Rolling Stone recently recognized a few albums that have changed the game, and among them, Kanye West's 808s & Heartbreak was named one of the "most groundbreaking albums of all time."

Since its release, West's 2008 album has proven that hip-hop is not always about trap beats and toting guns. West's ability to try something different and succeed so effortlessly has made the album a standout in his discography.

"Kanye West's Auto-Tune-heavy, emotionally naked fourth album came after a brutal year during which his mother died and his engagement broke up," the legendary music-based magazine wrote of the album. "But the album's cavernous sound and exposed-soul lyrics confused even those who had been aware of West's recent trials.

"Its core aesthetic was like nothing in Hip Hop: freshly butchered feelings enumerated in detail, but masked by digital processing; beds of spare synths used to balance a mix of singing and rapping. However, over time it served as a new template for up-and-comers in Hip Hop and R&B. Drake cited West as his budding sound's 'most influential person' when he was hustling mixtapes, while artists like Future further tweaked the idea of using Auto-Tune as a way to convey emotions that evoke too much feeling when spoken of explicitly."

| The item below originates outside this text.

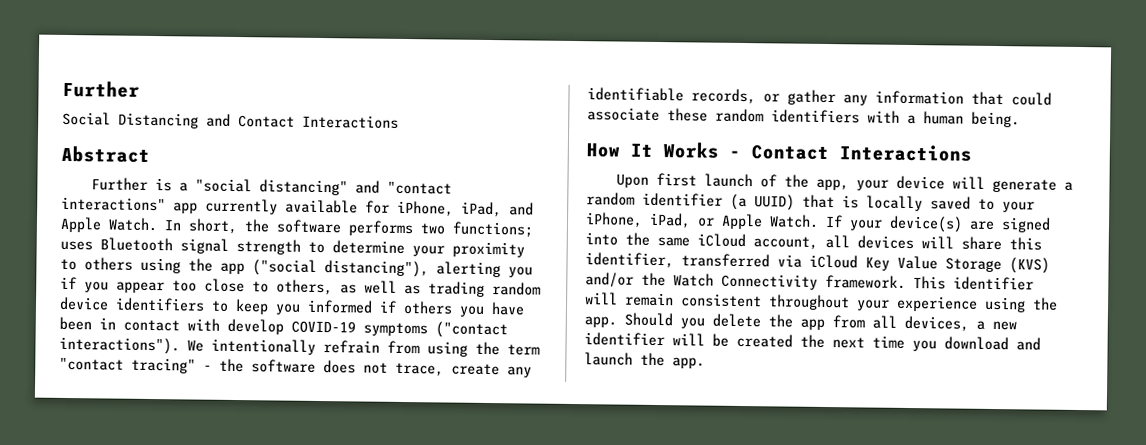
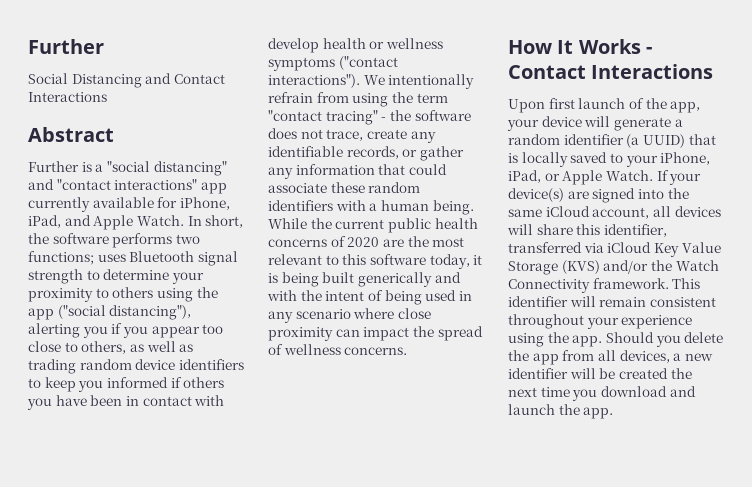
- In short, the software performs two functions; uses Bluetooth signal strength to determine your proximity to others using the app ("social distancing"), alerting you if you appear too close to others, as well as trading random device identifiers to keep you informed if others you have been in contact with develop COVID-19 symptoms ("contact interactions").
+ In short, the software performs two functions; uses Bluetooth signal strength to determine your proximity to others using the app ("social distancing"), alerting you if you appear too close to others, as well as trading random device identifiers to keep you informed if others you have been in contact with develop health or wellness symptoms ("contact interactions").
+ While the current public health concerns of 2020 are the most relevant to this software today, it is being built generically and with the intent of being used in any scenario where close proximity can impact the spread of wellness concerns.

808s & Heartbreak was initially met with mixed reviews. Rolling Stone even called it a "noble failure" in its original critique:

So it's no surprise that his untrammeled egotism has led him well beyond the usual limits of his genre. With Kanye largely abandoning rapping in favor of digitally altered crooning, his fourth album represents a cultural high-water mark for Auto-Tune, that now ubiquitous pitch-correction technology. But Auto-Tune isn't totally to blame for 808s & Heartbreak. A bold, fascinating, foolhardy, occasionally unlistenable Kanye West record was inevitable, with or without the cyborg-soul software.

Other Hip Hop albums mentioned include Dr. Dre's The Chronic, Public Enemy's It Takes a Nation of Millions to Hold Us Back and Run-D.M.C.'s self-titled debut.